So this one has been on my shelf for a while.  Decided to forgo the stacks of new acquisitions and headed down into the bookcave to see what might catch my eye.  Bookcave you ask?  Why yes.  April has a bookcave… where else do you keep your hoard if you are a book dragon?  Okay.  Yes.  There are book shelves in every room… but…  this room is the most specialistest of all…

See?… I love me my bookcave.  It is also the game cave… what you don’t see at the other end of the room is the 8 foot long gaming table and computer desk.  Yes.  We live rich fantasy lives. 😀

I really liked the sound of the back cover blurb.  Loved the idea of a strong female lead, loved the idea of a story steeped in celtic myth… little did I know, however, that the story would almost be lost in the unending parade of unpronounceable celtic names…. both people, place, and thing.  Now.  I don’t know about you, but as an old hand at reading fantasy and science fiction I am the queen of suspending disbelief and I can easily assign  weird names  easier alternatives while not losing the flavor the name is meant to imbue, either otherworldly or oldie timey or completely made up elven.  I am, after all, a 5 time reader of The Lord of the Rings trilogy and never got bogged down in those names or the verbosity.  But this one.  This one tested me, my imagination, AND my patience.

Which I didn’t like.

It gave me pause, and I did consider giving up, but I was already 2/3rds of the way through and was engaged with the characters and quite interested in how it would end… so…  I stopped for a bit and thought about why this book in particular was giving me so much trouble.  I came to decide that it wasn’t necessarily that there were so many in a single paragraph (and there were often 3-5) but that because there were so many, I felt obliged and in fact it was necessary to try to sound them out because there were too many to attribute to “oh him”… and “that thing”… and… it really hit home that when I read, I vocalize the words in my head, and because I didn’t know how to pronounce so many words and names I began to feel silly… and dumb.  I hate when things and people make me feel dumb.

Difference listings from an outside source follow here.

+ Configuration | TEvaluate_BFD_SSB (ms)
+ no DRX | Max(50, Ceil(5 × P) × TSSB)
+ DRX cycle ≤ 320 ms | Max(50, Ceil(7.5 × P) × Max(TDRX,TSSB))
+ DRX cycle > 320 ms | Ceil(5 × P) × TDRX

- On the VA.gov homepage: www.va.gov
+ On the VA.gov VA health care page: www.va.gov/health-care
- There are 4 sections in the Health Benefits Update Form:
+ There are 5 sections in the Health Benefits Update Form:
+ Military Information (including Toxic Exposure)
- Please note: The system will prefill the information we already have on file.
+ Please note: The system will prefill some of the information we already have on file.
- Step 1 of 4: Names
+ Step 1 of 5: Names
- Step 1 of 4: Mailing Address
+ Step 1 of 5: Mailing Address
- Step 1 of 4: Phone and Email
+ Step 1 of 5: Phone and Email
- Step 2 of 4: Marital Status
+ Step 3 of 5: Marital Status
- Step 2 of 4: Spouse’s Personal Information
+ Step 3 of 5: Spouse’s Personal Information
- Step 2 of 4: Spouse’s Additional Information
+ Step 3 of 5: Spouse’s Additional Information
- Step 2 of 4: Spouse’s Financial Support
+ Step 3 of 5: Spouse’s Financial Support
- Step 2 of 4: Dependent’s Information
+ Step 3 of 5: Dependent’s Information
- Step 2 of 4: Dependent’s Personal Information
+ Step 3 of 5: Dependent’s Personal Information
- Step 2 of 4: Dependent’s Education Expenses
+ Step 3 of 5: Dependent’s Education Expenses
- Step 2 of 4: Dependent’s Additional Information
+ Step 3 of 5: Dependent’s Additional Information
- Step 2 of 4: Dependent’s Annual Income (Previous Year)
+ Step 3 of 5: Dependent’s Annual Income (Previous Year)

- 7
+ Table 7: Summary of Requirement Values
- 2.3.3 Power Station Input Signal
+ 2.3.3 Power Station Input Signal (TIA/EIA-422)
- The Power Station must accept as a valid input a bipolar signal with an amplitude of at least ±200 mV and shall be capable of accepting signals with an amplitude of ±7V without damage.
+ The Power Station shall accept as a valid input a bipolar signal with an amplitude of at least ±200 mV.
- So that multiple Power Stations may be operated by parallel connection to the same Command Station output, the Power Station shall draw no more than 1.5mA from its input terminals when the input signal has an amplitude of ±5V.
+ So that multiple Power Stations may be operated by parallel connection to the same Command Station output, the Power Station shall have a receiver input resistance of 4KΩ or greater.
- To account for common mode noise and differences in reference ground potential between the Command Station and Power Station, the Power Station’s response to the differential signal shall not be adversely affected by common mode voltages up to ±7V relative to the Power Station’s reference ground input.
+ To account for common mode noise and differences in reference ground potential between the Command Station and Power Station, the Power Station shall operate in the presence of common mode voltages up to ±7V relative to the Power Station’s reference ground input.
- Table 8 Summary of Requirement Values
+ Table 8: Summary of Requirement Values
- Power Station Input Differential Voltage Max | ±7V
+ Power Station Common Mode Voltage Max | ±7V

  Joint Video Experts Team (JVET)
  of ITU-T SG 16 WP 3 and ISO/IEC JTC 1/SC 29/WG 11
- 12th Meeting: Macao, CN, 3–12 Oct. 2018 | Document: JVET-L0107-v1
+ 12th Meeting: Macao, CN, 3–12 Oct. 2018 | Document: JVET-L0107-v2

And then there were the magic battles.  Now, I’m not a huge fan of military fiction, although an all time favorite sci-fi author is William Dietz… I don’t mind battles and combat and war even, so long as it isn’t handled down to the crazy details only military historians and lead pushers are interested in.  I know that conflict happens, and I don’t mind reading about them… but something about these battles annoyed me.  The magic is very powerful nad seems to be the answer to everything, but also the cause of all problems.  I don’t know why, but I dreaded turning the page to discover that magic combat was about to ensue.

Having said all that, I did get to the end of the book cheering characters on, mourning the loss of others and being thoroughly fascinated by the mythos of this world.  I had told several people after I’d finished that I would not be looking for the second one in the series.  I think now that was an untruth.  I have added it to my book list and will watch for it in the second-hand stores and might even order it next time I’m shopping on-line.  I guess, despite the difficulties I had, the author did a fine job of grabbing my interest, pulling at my heart-strings and telling a fine tale.  I’ve given this one a 3, but a hopeful for the future 3.